Stored items
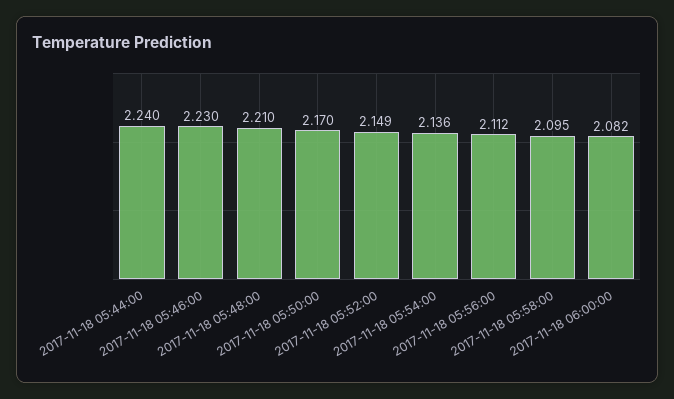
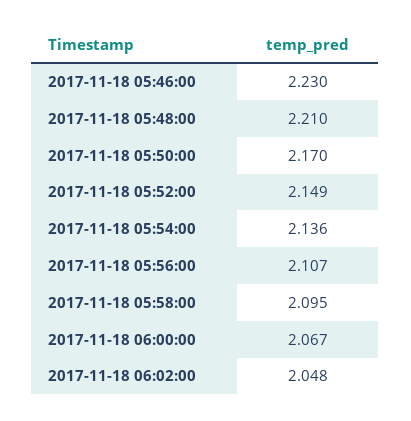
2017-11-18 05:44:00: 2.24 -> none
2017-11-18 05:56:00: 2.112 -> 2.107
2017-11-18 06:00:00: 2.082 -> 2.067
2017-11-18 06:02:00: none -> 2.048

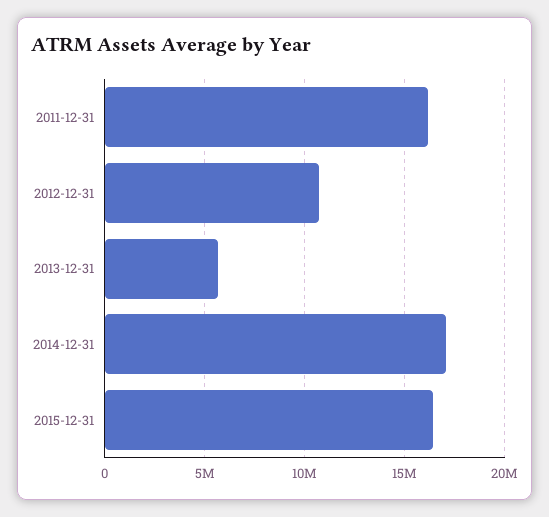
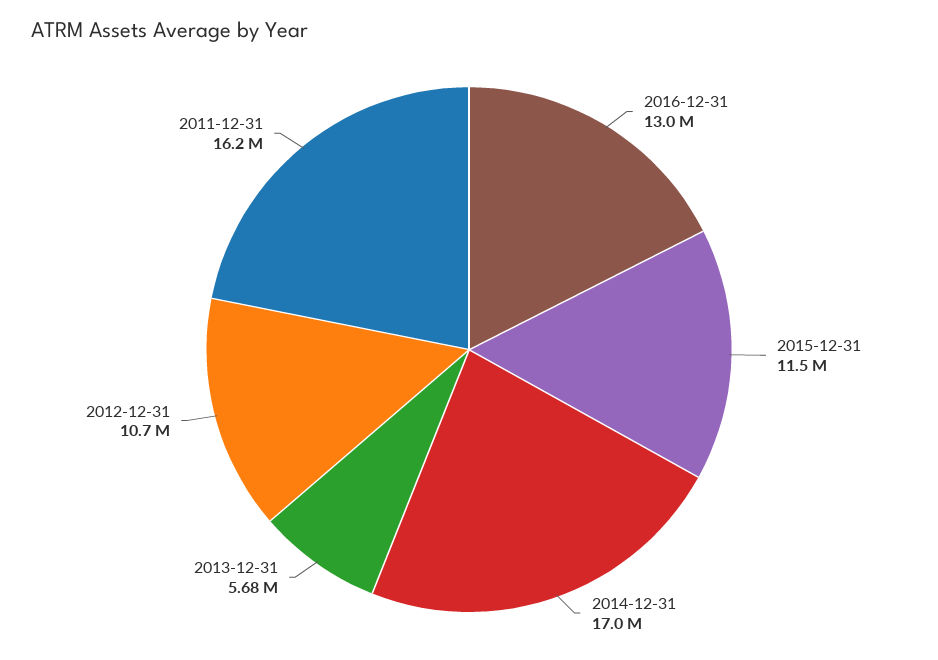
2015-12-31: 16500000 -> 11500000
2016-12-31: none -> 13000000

* **Your goal**: Please give back every line above exactly as it stands, without pictures.

* **Response below**:
2017-11-18 05:44:00: 2.24 -> none
2017-11-18 05:56:00: 2.112 -> 2.107
2017-11-18 06:00:00: 2.082 -> 2.067
2017-11-18 06:02:00: none -> 2.048

2015-12-31: 16500000 -> 11500000
2016-12-31: none -> 13000000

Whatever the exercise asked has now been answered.